Lahiri expands on the issues that made her compilation an international phenomenon, including the immigrant experience, cultural clashes, assimilation struggles, and, most poignantly, the braided relationships between generations. Lahiri’s fine touch for the exact detail — the fleeting instant, the turn of phrase — opens up huge worlds of feeling on display once more.
Lahiri portrays Gogol with amazing empathy as he struggles along the first-generation path, which is littered with conflicted loyalties, humorous detours, and wrenching love affairs. She illustrates, with razor-sharp clarity, not just the defining impact of the names and expectations put upon us by our parents, but also the process by which we gradually, and sometimes painfully, begin to define ourselves.
Best Quotes from this Book:
“That’s the thing about books. They let you travel without moving your feet.”
“You are still young, free.. Do yourself a favor. Before it’s too late, without thinking too much about it first, pack a pillow and a blanket and see as much of the world as you can. You will not regret it. One day it will be too late.”
“They were things for which it was impossible to prepare but which one spent a lifetime looking back at, trying to accept, interpret, comprehend. Things that should never have happened, that seemed out of place and wrong, these were what prevailed, what endured, in the end.”

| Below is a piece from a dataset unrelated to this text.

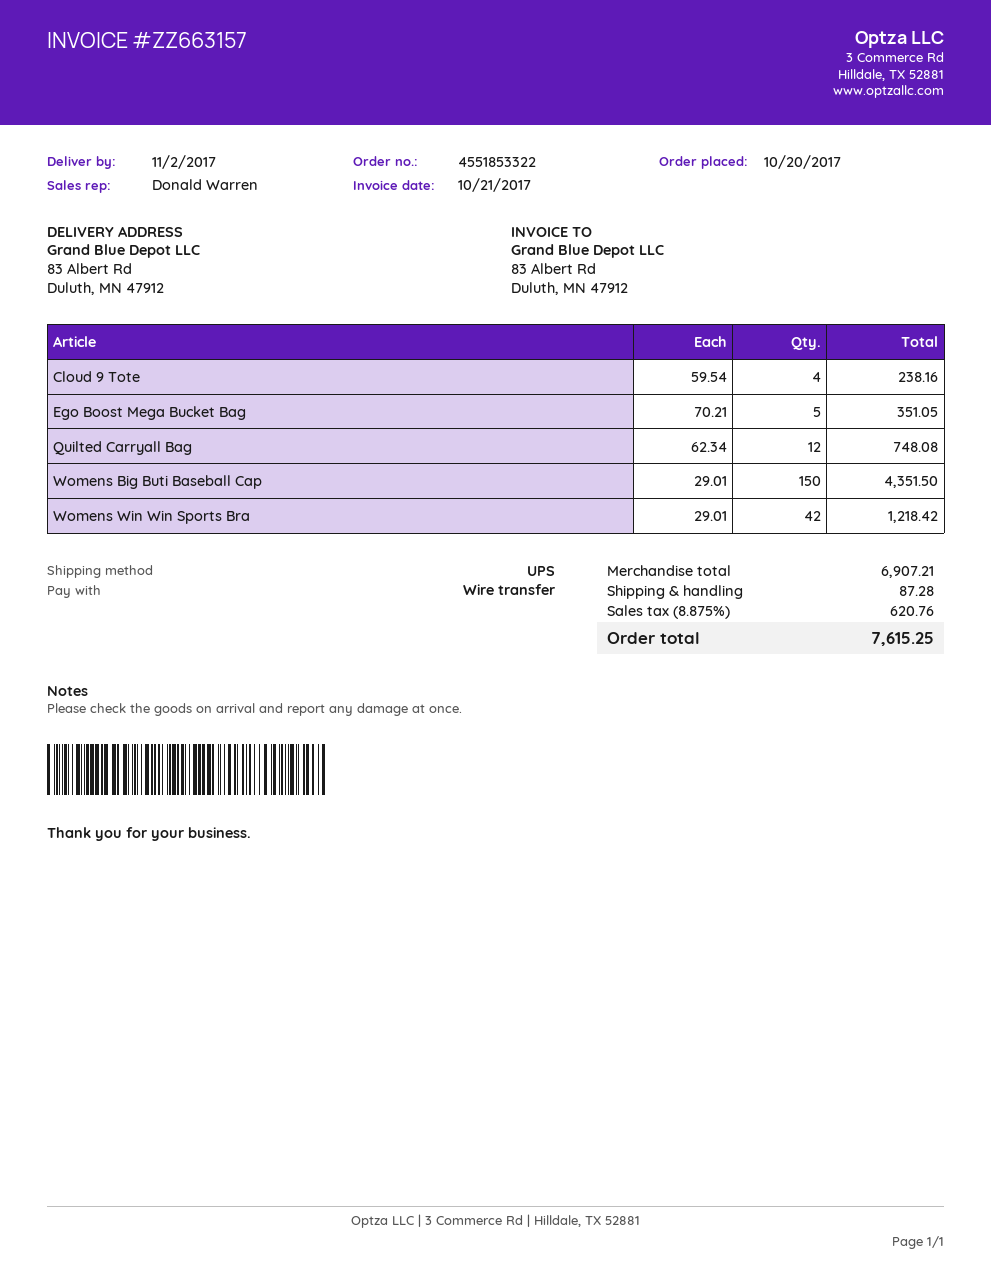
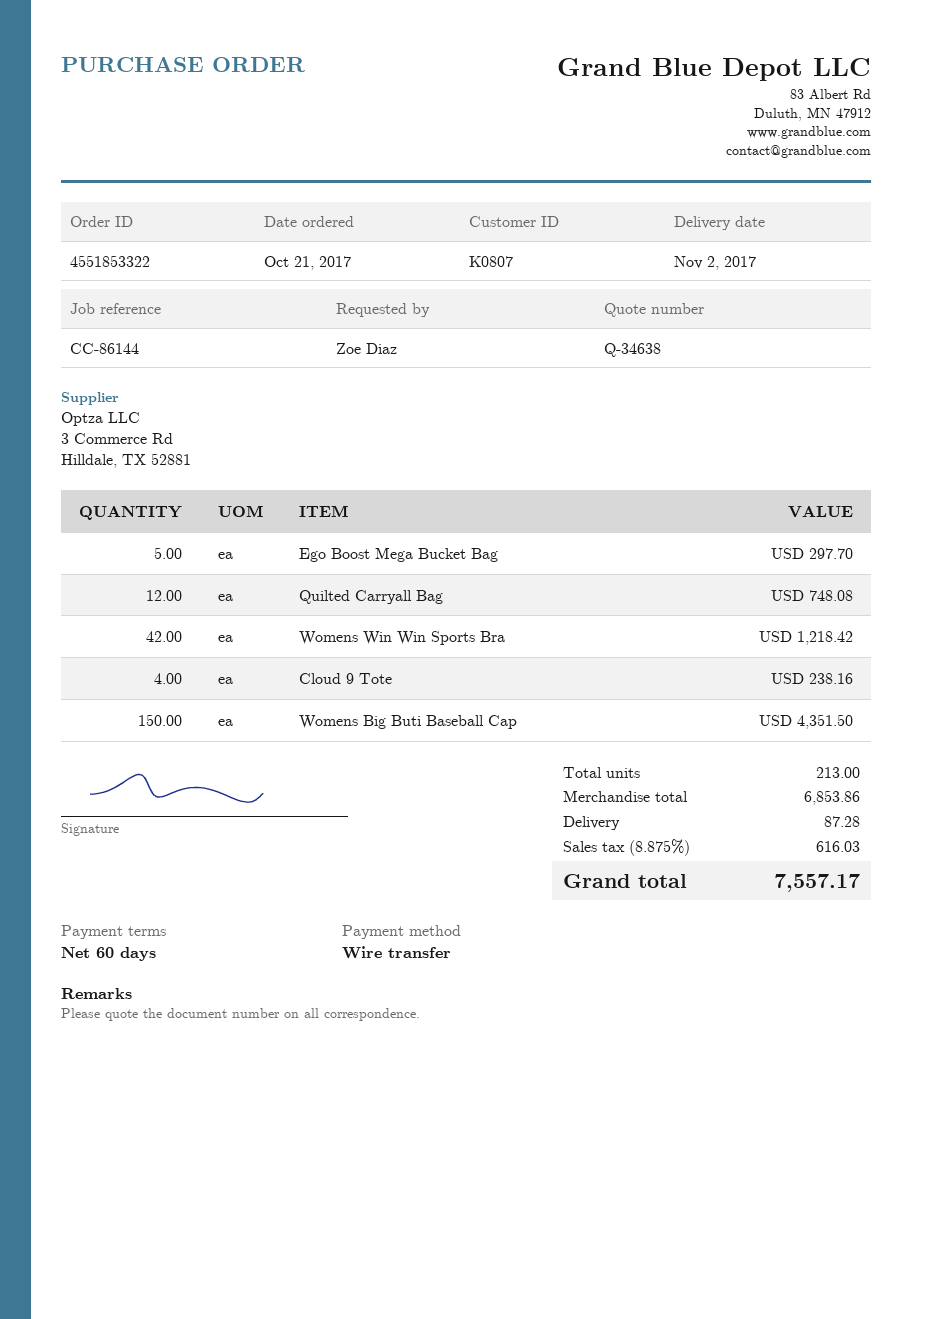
order date: 2017-10-20 -> 2017-10-21
Ego Boost Mega Bucket Bag: 5 for 351.05 -> 5 for 297.70
subtotal: 6907.21 -> 6853.86
tax: 8.875% = 620.76 -> 8.875% = 616.03
total: 7615.25 -> 7557.17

“Pet names are a persistent remnant of childhood, a reminder that life is not always so serious, so formal, so complicated. They are a reminder, too, that one is not all things to all people.”

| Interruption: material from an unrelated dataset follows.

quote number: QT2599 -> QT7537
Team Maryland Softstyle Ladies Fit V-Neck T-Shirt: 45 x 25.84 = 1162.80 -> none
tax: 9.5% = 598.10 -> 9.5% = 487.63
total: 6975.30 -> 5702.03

“She has the gift of accepting her life.”
A noisy young family comes in next door, upending the lonely life of a gruff but lovable father. I’m Ove. He’s a curmudgeon, the kind of person who accuses those he doesn’t like of breaking in through his bedroom window. He has short temper, rigid routines, and strong morals. People refer to Ove as the bitter neighbor from hell, but must Ove be bitter simply because he doesn’t always have a smile on his face?

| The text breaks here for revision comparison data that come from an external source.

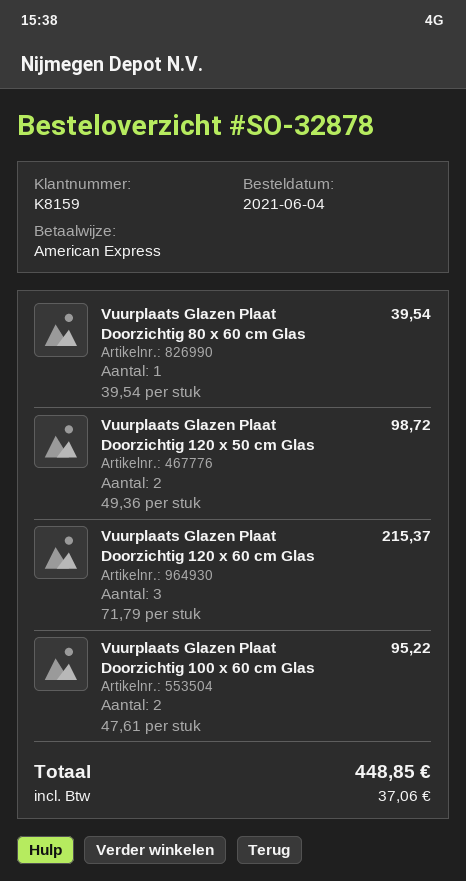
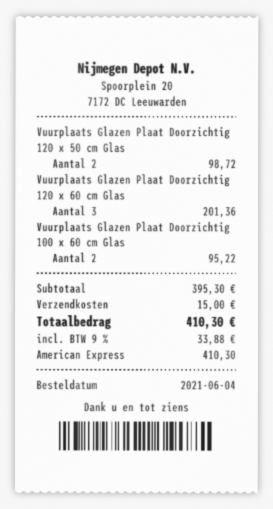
Vuurplaats Glazen Plaat Doorzichtig 80 x 60 cm Glas: 1 for 39.54 -> none
Vuurplaats Glazen Plaat Doorzichtig 120 x 60 cm Glas: 3 for 215.37 -> 3 for 201.36
shipping: none -> 15.00
tax: 37.06 -> 33.88
total: 448.85 -> 410.30

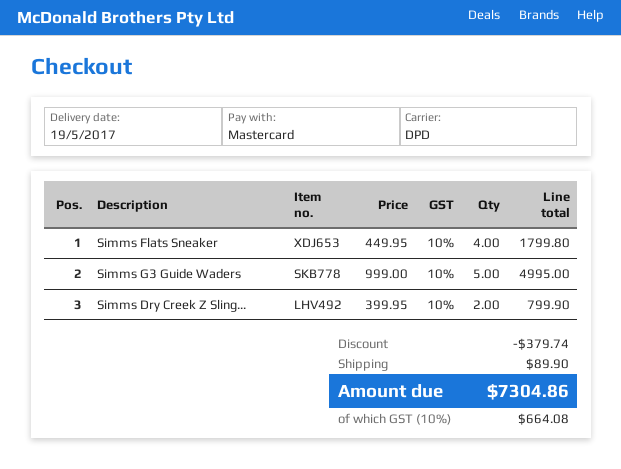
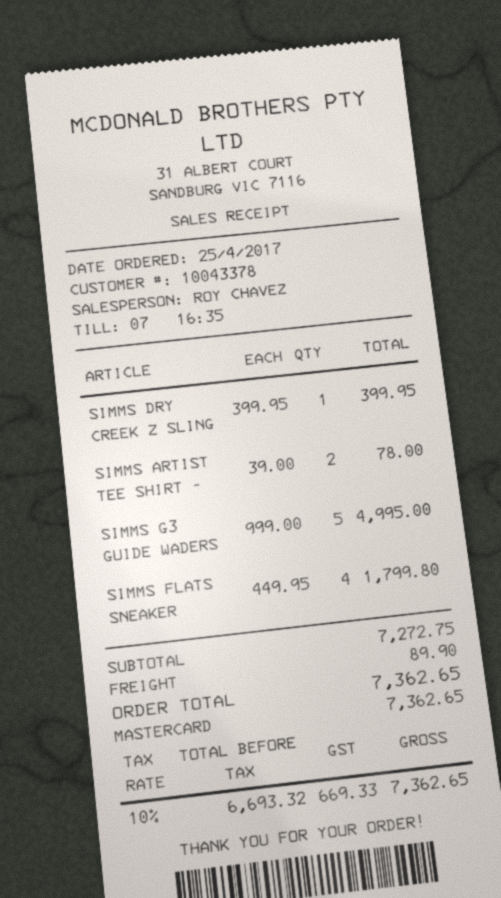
Simms Dry Creek Z Sling...: 2 x 399.95 = 799.90 -> 1 x 399.95 = 399.95
SIMMS ARTIST TEE SHIRT -: none -> 2 x 39.00 = 78.00
discount: 379.74 -> none
tax: 10% = 664.08 -> 10% = 669.33
total: 7304.86 -> 7362.65

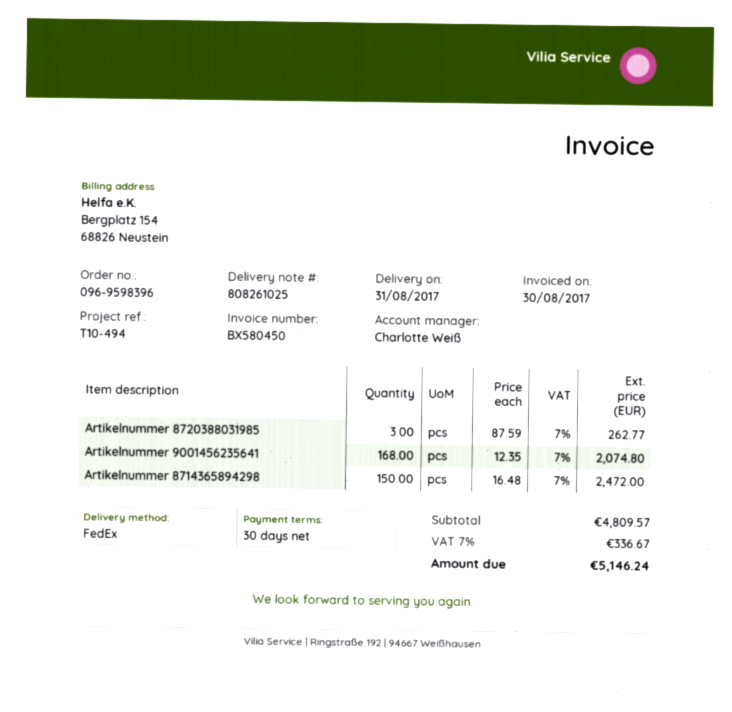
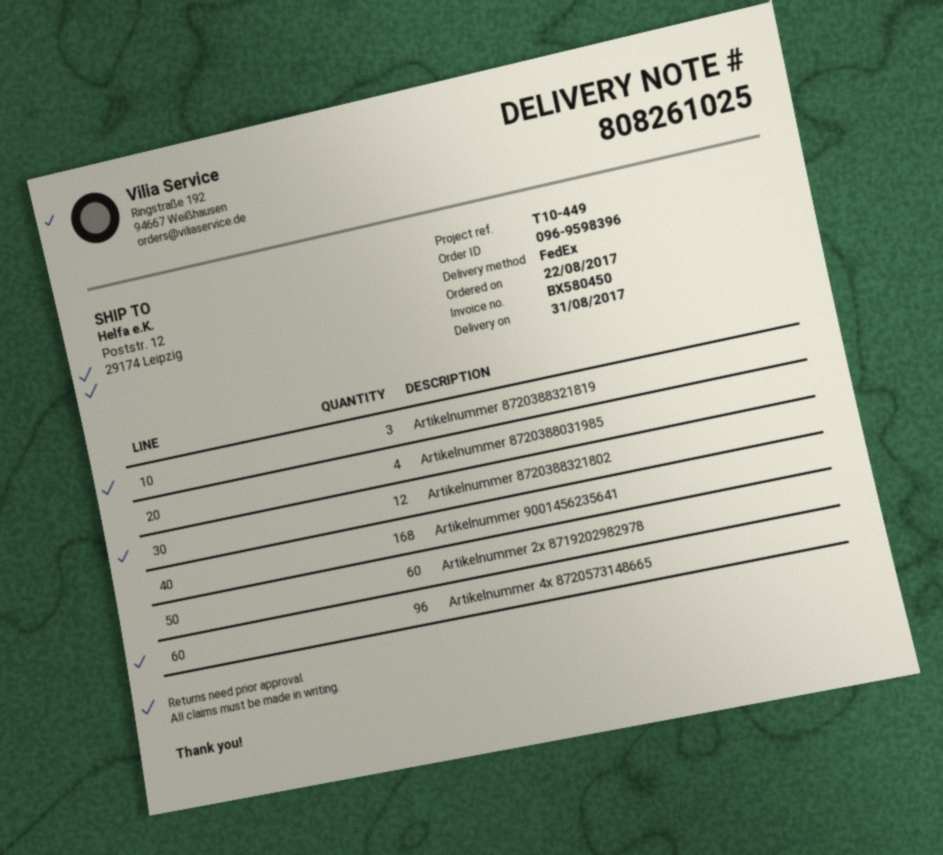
reference: T10-494 -> T10-449
Artikelnummer 8720388031985: 3 -> 4
Artikelnummer 8714365894298: 150 -> none
Artikelnummer 8720388321819: none -> 3
Artikelnummer 8720388321802: none -> 12
Artikelnummer 2x 8719202982978: none -> 60
Artikelnummer 4x 8720573148665: none -> 96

There is a story and grief hidden beneath the gruff appearance. So when a chatty young couple and their two chatty young girls move in next door one November morning and unintentionally flatten Ove’s mailbox, it serves as the prelude to a funny and endearing story of unkempt cats, a surprising friendship, and the age-old skill of backing a U-Haul. All of which will fundamentally alter one grumpy old man and a neighborhood residents’ group.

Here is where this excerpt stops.